Triacylglycerols are synthesized and stored in specialized cells called adipocytes, which make up adipose tissue and are generally located under the skin. Adipocytes consist of the necessary organelles along with a large droplet of triacylglycerols that takes up almost the whole cell volume. These lipids are transported throughout the body through the bloodstream.
Membrane Lipids
Membranes consist of three major classes of membrane lipids: phospholipids, glycolipids, and sterols. Membranes are also embedded with proteins, and will be discussed in another section.
Phospholipids
Phospholipids are the most important membrane lipids. Phosphoglycerids, like triacylglycerols, consist of a glycerol backbone. The first carbon on the glycerol molecule is attached to a fatty acid tail that is generally saturated, the second carbon is also attached to a fatty acid tail that is normally unsaturated, and the third carbon is attached to the hydrophilic phosphate head group.

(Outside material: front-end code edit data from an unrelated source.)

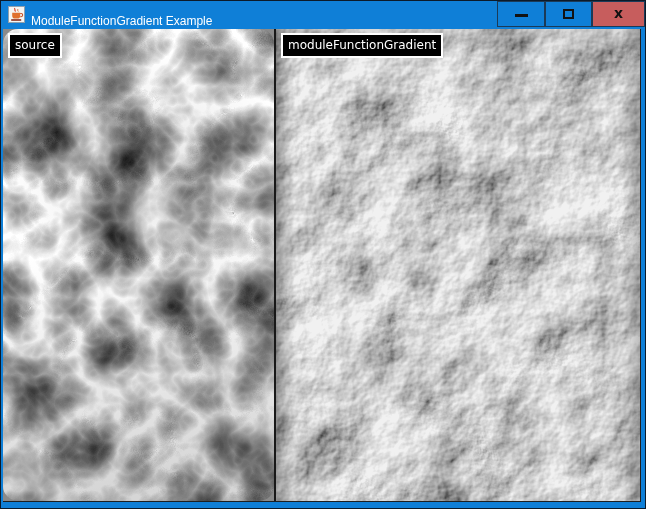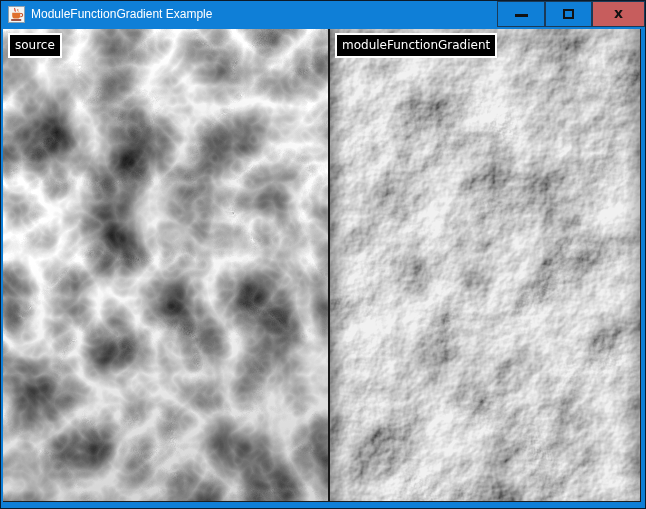--- a/index.html
+++ b/index.html
@@ -29,7 +29,7 @@
   }
   .title-text {
     position: absolute;
-    left: 30px; top: 0;
+    left: 30px; top: 7px;
     line-height: 27px;
     font-size: 12px;
     color: var(--c-titlebar-text, #ffffff);

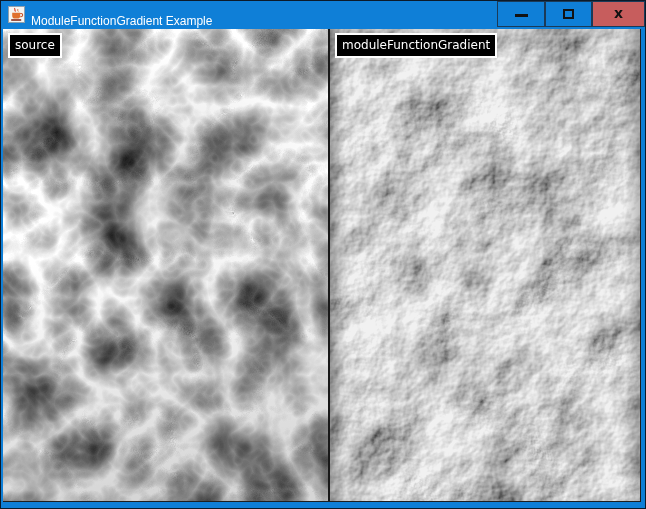--- a/index.html
+++ b/index.html
@@ -82,7 +82,7 @@
     border-bottom: 1px solid #1f1f1f;
   }
   .panel { position: relative; overflow: hidden; background: #777; }
-  .panel-left  { width: 325px; }
+  .panel-left  { width: 271px; border-radius: 15px; }
   .panel-right { flex: 1; text-decoration: underline; }
   .divider { width: 2px; background: #181818; }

Below are a few common phospholipids:
Phosphatidylserine
Phosphatidylcholine
Phosphatidylethanolamine
Phosphatidylinositol
Diphosphatidylglycerol
Phospholipids that have a shingosine backbone (shown in red) are called sphingolipids. A sphingosine molecule consists of an amino alcohol and a long unsaturated hydrocarbon tail. An example of a common sphingolipid is sphingomyelin:
Glycolipids and Sterols
Glycolipids are characterized by their attached carbohydrate groups. Their function is to serve as markers for the cell so it can be recognized by other cells, molecules, etc. Sterols are characterized by a tetra-ring base. Cholesterol (left), a common sterol in membranes, is distinguished by this specific base, hydrophopic additions, and a hydrophilic hydroxy group.
Lipid Solubility
When phospholipid molecules are in a water solvent, they simply float on the surface with their hydrophilic heads in the water and their hydrophobic tails exposed to the air. However, after passing the "critical micelle concentration", they are spontaneously able to form micells. At even higher concentrations, phospholipids can be submerged in the solvent by forming bilayer leaflets, structures analogous to membranes.
Phase Transitions
Phopholipid bilayers can transition from being a gel to a liquid crystal state with the addition of heat. The presence of longer chains increases this transition temperature and decrease fluidity of the bilayer. Conversely, presence of double bonds lowers the transition temperature and increases fluidity. Cholesterol tends to make the gel state more fluid and the liquid crystal state less fluid. Protein complexes are also affected by the membrane phase, because they function better in a liquid crystal but stay together better in a gel. All of these phenomena can be explained by the effects of van der Waal's forces discussed above.